Your task — The expected answer is the set of lines in the data below between the line holding "[80,464,133,477] Then you" and the line holding "[189,97,373,112] macOS), an", inclusive, written out exactly.

(Version difference data)
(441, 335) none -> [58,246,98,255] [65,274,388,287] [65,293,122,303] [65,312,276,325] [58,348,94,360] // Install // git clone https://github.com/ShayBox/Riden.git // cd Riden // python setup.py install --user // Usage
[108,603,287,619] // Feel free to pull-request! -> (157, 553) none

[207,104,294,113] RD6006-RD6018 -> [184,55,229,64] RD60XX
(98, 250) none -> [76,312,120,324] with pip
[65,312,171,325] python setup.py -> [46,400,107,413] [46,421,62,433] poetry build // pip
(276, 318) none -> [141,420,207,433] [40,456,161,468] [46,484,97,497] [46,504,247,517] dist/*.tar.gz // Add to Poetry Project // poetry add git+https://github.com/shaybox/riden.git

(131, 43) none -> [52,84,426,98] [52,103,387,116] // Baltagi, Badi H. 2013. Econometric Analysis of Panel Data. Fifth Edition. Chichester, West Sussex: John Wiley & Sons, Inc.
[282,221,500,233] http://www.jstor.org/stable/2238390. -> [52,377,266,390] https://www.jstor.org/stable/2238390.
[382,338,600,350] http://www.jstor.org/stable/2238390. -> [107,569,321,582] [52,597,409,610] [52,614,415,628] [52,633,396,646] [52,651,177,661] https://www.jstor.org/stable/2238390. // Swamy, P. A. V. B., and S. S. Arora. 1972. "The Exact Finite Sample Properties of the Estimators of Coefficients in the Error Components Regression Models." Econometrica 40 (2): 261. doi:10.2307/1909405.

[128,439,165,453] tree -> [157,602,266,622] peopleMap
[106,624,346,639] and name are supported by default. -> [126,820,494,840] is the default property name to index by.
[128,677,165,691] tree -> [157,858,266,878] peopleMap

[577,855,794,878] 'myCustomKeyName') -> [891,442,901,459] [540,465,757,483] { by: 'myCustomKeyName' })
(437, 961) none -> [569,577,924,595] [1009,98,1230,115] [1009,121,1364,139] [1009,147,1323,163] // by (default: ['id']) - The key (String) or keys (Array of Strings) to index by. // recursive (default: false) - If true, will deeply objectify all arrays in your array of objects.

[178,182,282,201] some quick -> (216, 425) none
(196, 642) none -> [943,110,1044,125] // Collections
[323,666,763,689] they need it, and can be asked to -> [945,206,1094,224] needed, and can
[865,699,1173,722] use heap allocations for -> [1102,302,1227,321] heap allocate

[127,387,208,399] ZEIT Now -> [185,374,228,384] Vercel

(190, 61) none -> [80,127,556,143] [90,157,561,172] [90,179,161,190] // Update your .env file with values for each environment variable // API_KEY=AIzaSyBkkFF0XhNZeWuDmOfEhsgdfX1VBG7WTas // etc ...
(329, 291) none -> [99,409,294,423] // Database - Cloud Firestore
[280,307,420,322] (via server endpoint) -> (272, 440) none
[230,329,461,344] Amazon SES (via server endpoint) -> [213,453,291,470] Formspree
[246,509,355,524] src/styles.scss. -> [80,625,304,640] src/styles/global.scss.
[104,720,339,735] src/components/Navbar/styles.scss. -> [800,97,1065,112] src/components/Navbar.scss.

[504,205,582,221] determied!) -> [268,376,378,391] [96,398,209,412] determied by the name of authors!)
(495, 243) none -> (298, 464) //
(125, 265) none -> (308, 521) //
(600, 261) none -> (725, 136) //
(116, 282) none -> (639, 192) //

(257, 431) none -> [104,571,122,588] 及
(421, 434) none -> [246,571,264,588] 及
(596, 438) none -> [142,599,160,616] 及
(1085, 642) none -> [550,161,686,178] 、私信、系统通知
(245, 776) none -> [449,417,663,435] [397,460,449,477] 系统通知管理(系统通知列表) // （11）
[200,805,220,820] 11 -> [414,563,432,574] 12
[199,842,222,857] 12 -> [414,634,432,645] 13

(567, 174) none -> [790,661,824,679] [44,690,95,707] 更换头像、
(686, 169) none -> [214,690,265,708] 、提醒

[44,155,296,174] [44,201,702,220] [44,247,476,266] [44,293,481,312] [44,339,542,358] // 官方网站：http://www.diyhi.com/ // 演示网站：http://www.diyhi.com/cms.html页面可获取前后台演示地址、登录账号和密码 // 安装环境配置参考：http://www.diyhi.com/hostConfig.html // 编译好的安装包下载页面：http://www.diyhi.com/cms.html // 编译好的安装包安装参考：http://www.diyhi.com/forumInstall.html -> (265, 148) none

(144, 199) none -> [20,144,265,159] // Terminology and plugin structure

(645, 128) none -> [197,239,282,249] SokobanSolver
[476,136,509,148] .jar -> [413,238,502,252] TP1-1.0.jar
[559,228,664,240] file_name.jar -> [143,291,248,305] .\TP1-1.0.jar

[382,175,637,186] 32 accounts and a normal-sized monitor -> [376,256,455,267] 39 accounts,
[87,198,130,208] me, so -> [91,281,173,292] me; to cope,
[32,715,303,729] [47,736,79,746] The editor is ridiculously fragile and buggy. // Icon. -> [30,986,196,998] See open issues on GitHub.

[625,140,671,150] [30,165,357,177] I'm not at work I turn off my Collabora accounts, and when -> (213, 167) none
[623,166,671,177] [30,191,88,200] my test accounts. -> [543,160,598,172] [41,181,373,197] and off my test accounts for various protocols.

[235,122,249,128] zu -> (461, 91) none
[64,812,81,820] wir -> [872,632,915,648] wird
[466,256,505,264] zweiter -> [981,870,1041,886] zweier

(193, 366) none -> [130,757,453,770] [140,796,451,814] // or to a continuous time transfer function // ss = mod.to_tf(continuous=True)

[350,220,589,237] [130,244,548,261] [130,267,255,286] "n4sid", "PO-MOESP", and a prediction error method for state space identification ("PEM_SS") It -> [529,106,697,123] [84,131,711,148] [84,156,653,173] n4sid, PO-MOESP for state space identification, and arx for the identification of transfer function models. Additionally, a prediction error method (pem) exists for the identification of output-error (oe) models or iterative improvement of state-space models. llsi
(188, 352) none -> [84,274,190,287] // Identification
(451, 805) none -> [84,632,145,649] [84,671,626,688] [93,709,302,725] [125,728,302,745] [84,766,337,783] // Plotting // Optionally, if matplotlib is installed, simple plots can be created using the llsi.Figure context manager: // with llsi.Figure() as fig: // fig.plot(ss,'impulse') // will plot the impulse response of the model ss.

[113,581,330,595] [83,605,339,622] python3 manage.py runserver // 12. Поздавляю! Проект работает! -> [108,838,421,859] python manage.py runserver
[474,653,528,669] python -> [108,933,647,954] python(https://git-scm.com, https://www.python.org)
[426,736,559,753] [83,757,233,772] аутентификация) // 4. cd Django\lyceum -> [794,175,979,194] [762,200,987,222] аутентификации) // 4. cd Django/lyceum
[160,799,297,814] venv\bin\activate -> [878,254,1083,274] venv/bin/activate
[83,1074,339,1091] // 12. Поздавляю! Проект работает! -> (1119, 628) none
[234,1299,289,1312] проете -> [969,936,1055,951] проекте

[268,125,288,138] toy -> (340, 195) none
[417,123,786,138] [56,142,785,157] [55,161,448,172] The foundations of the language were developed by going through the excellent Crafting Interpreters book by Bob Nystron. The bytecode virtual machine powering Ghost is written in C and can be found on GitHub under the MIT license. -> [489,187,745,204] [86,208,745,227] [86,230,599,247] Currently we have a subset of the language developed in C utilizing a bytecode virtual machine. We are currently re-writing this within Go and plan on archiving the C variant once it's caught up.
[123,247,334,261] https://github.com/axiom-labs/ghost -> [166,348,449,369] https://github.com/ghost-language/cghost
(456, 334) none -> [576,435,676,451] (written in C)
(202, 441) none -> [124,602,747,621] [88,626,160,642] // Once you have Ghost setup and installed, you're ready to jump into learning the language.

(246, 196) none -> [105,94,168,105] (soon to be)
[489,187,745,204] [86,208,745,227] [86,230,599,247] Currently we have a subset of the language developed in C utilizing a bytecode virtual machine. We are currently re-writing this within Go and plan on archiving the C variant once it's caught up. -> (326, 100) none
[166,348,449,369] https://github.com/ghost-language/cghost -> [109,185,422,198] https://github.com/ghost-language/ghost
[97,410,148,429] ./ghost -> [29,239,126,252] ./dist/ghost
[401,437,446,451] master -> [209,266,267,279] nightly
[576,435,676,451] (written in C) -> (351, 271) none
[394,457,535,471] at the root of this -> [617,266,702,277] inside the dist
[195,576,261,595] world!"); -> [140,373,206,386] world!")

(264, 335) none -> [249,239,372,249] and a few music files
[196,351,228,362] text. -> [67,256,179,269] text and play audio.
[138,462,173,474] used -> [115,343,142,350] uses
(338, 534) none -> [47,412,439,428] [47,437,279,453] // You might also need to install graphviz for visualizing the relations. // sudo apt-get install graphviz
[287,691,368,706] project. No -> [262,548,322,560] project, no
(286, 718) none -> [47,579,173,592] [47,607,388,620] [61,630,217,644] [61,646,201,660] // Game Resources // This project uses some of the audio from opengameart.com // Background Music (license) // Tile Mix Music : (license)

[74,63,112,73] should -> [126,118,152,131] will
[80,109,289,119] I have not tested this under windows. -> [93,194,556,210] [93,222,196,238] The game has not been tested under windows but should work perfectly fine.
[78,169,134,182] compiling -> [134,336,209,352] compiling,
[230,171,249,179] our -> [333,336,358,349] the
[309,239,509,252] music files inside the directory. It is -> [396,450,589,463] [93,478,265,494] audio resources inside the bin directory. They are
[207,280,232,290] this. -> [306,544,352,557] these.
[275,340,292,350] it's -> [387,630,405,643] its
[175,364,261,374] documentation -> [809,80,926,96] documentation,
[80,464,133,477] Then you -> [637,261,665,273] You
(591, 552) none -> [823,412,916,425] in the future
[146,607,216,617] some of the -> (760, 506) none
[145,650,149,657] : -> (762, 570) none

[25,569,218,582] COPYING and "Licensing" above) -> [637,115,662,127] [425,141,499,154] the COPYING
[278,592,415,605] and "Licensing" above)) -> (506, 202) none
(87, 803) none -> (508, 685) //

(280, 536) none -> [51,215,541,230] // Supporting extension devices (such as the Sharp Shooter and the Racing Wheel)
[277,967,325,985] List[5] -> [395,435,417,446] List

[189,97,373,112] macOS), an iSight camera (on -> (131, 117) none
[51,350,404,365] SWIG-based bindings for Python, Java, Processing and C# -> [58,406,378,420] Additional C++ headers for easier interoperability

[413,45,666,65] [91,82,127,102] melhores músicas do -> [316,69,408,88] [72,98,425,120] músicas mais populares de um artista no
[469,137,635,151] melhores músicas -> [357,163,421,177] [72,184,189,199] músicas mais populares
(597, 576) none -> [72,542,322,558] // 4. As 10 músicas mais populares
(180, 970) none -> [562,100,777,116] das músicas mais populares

Expected output —
[80,464,133,477] Then you -> [637,261,665,273] You
(591, 552) none -> [823,412,916,425] in the future
[146,607,216,617] some of the -> (760, 506) none
[145,650,149,657] : -> (762, 570) none

[25,569,218,582] COPYING and "Licensing" above) -> [637,115,662,127] [425,141,499,154] the COPYING
[278,592,415,605] and "Licensing" above)) -> (506, 202) none
(87, 803) none -> (508, 685) //

(280, 536) none -> [51,215,541,230] // Supporting extension devices (such as the Sharp Shooter and the Racing Wheel)
[277,967,325,985] List[5] -> [395,435,417,446] List

[189,97,373,112] macOS), an iSight camera (on -> (131, 117) none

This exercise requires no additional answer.